(Difference listings)
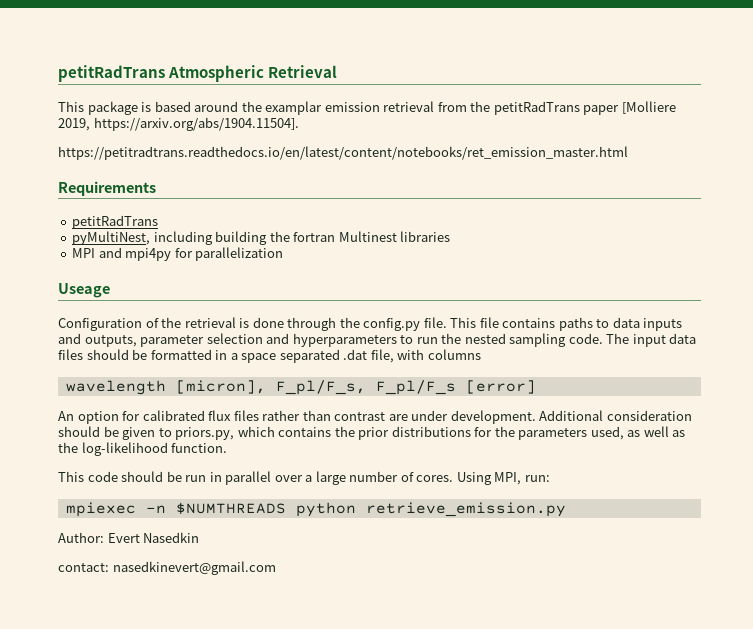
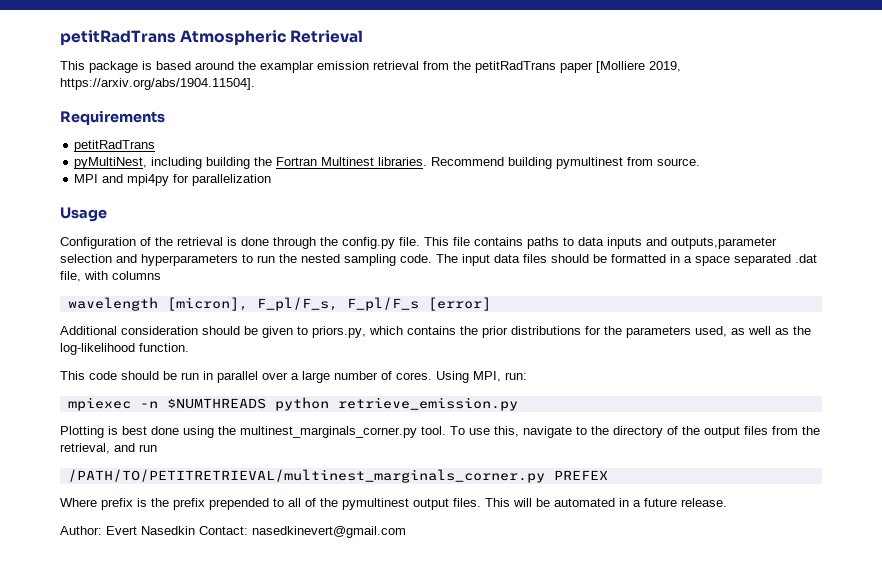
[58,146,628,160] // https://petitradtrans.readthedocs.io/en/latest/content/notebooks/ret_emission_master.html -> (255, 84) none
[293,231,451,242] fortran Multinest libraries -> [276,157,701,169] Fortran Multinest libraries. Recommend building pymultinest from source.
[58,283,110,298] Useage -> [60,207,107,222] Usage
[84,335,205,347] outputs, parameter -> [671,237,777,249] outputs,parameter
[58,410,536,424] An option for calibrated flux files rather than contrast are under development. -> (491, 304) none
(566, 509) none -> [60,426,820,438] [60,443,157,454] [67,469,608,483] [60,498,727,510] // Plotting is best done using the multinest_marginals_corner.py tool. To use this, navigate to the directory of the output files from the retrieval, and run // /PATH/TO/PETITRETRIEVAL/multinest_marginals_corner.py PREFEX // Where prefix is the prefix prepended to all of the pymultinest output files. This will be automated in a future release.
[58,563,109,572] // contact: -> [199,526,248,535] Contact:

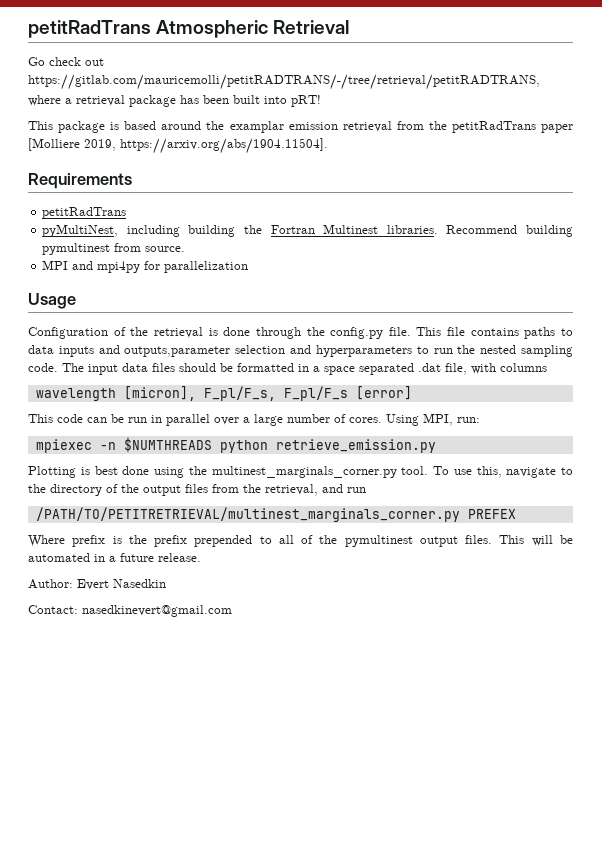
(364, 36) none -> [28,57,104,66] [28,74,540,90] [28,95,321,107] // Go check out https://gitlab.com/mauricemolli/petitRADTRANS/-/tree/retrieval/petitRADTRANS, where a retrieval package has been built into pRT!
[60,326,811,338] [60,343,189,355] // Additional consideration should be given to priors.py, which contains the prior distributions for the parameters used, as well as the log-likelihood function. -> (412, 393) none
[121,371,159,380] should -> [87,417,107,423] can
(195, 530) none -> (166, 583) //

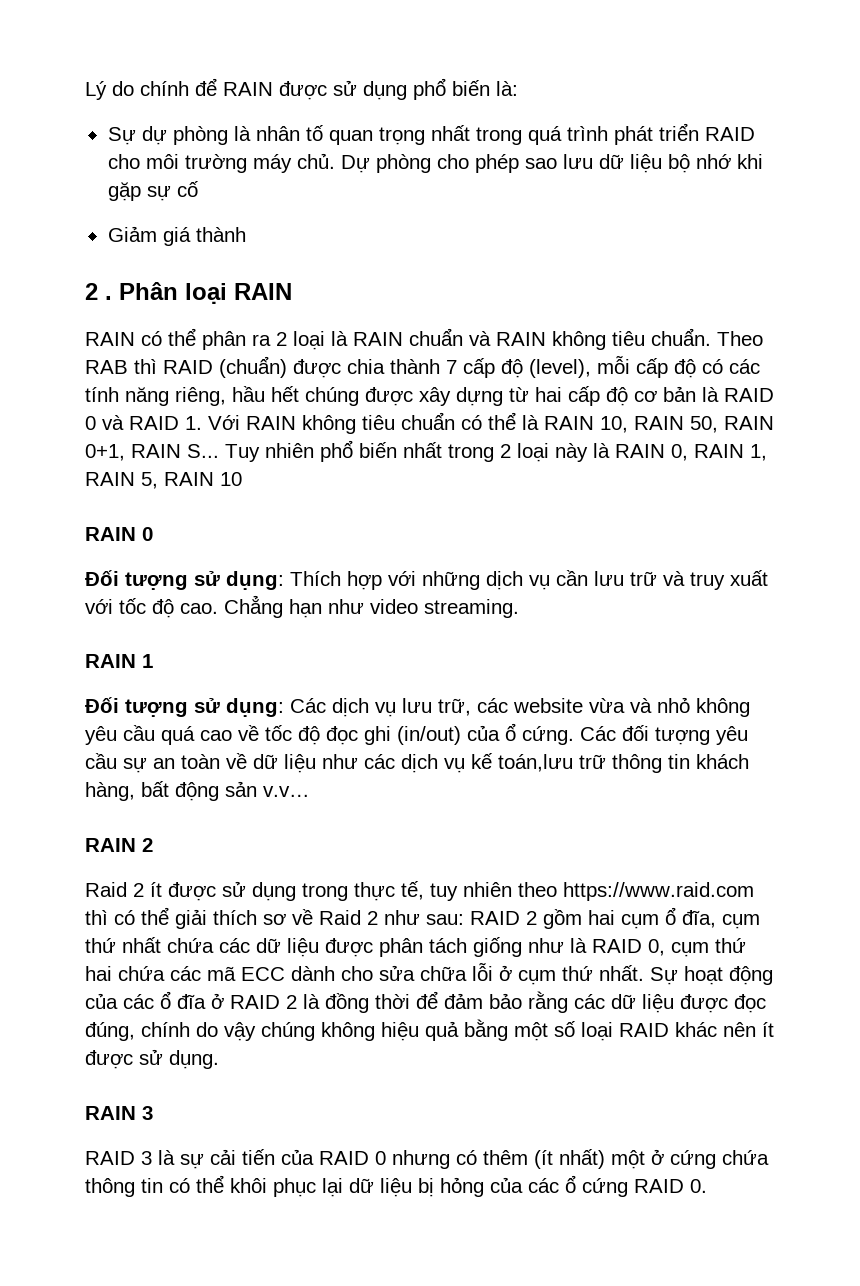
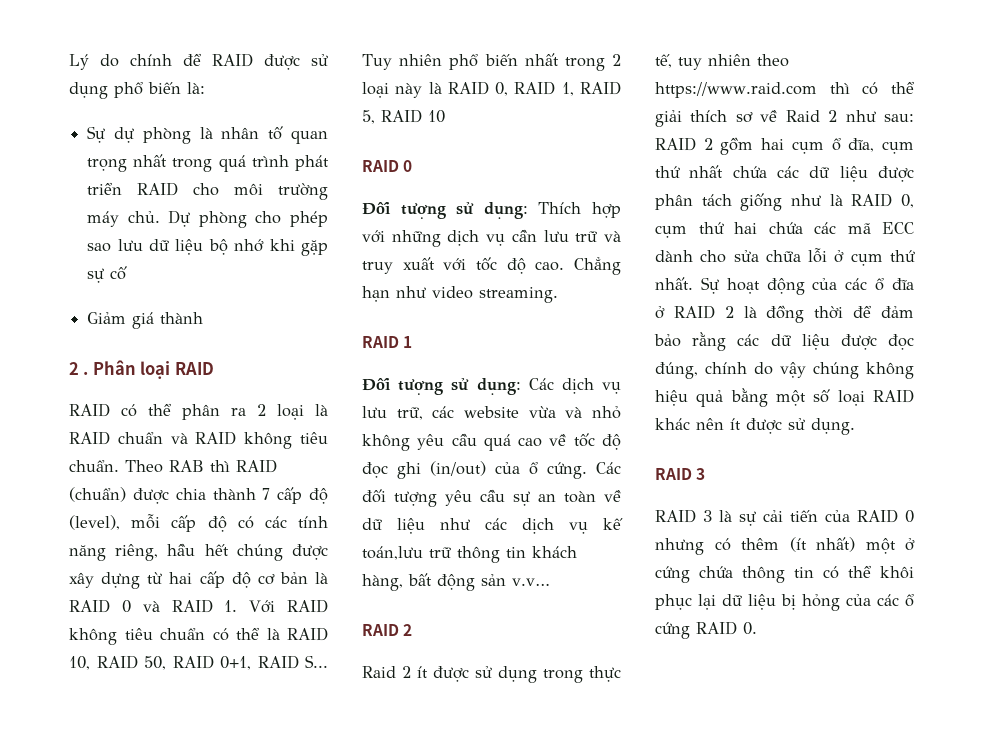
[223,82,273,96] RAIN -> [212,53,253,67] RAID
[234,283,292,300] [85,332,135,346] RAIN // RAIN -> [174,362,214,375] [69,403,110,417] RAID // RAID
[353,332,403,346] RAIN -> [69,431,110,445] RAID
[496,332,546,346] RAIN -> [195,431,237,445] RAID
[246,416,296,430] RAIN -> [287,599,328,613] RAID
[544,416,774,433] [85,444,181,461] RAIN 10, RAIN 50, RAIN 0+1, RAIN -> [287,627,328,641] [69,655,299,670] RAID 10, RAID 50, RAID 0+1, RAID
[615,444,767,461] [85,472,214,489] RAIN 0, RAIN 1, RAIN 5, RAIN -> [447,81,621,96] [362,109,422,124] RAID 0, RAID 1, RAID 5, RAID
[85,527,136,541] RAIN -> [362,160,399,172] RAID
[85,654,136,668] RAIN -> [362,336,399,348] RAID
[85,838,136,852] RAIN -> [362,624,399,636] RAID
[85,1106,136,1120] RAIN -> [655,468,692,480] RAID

Try it:
Word for word, repeat all of the entries above, leaving out the pictures.

Reply:
[58,146,628,160] // https://petitradtrans.readthedocs.io/en/latest/content/notebooks/ret_emission_master.html -> (255, 84) none
[293,231,451,242] fortran Multinest libraries -> [276,157,701,169] Fortran Multinest libraries. Recommend building pymultinest from source.
[58,283,110,298] Useage -> [60,207,107,222] Usage
[84,335,205,347] outputs, parameter -> [671,237,777,249] outputs,parameter
[58,410,536,424] An option for calibrated flux files rather than contrast are under development. -> (491, 304) none
(566, 509) none -> [60,426,820,438] [60,443,157,454] [67,469,608,483] [60,498,727,510] // Plotting is best done using the multinest_marginals_corner.py tool. To use this, navigate to the directory of the output files from the retrieval, and run // /PATH/TO/PETITRETRIEVAL/multinest_marginals_corner.py PREFEX // Where prefix is the prefix prepended to all of the pymultinest output files. This will be automated in a future release.
[58,563,109,572] // contact: -> [199,526,248,535] Contact:

(364, 36) none -> [28,57,104,66] [28,74,540,90] [28,95,321,107] // Go check out https://gitlab.com/mauricemolli/petitRADTRANS/-/tree/retrieval/petitRADTRANS, where a retrieval package has been built into pRT!
[60,326,811,338] [60,343,189,355] // Additional consideration should be given to priors.py, which contains the prior distributions for the parameters used, as well as the log-likelihood function. -> (412, 393) none
[121,371,159,380] should -> [87,417,107,423] can
(195, 530) none -> (166, 583) //

[223,82,273,96] RAIN -> [212,53,253,67] RAID
[234,283,292,300] [85,332,135,346] RAIN // RAIN -> [174,362,214,375] [69,403,110,417] RAID // RAID
[353,332,403,346] RAIN -> [69,431,110,445] RAID
[496,332,546,346] RAIN -> [195,431,237,445] RAID
[246,416,296,430] RAIN -> [287,599,328,613] RAID
[544,416,774,433] [85,444,181,461] RAIN 10, RAIN 50, RAIN 0+1, RAIN -> [287,627,328,641] [69,655,299,670] RAID 10, RAID 50, RAID 0+1, RAID
[615,444,767,461] [85,472,214,489] RAIN 0, RAIN 1, RAIN 5, RAIN -> [447,81,621,96] [362,109,422,124] RAID 0, RAID 1, RAID 5, RAID
[85,527,136,541] RAIN -> [362,160,399,172] RAID
[85,654,136,668] RAIN -> [362,336,399,348] RAID
[85,838,136,852] RAIN -> [362,624,399,636] RAID
[85,1106,136,1120] RAIN -> [655,468,692,480] RAID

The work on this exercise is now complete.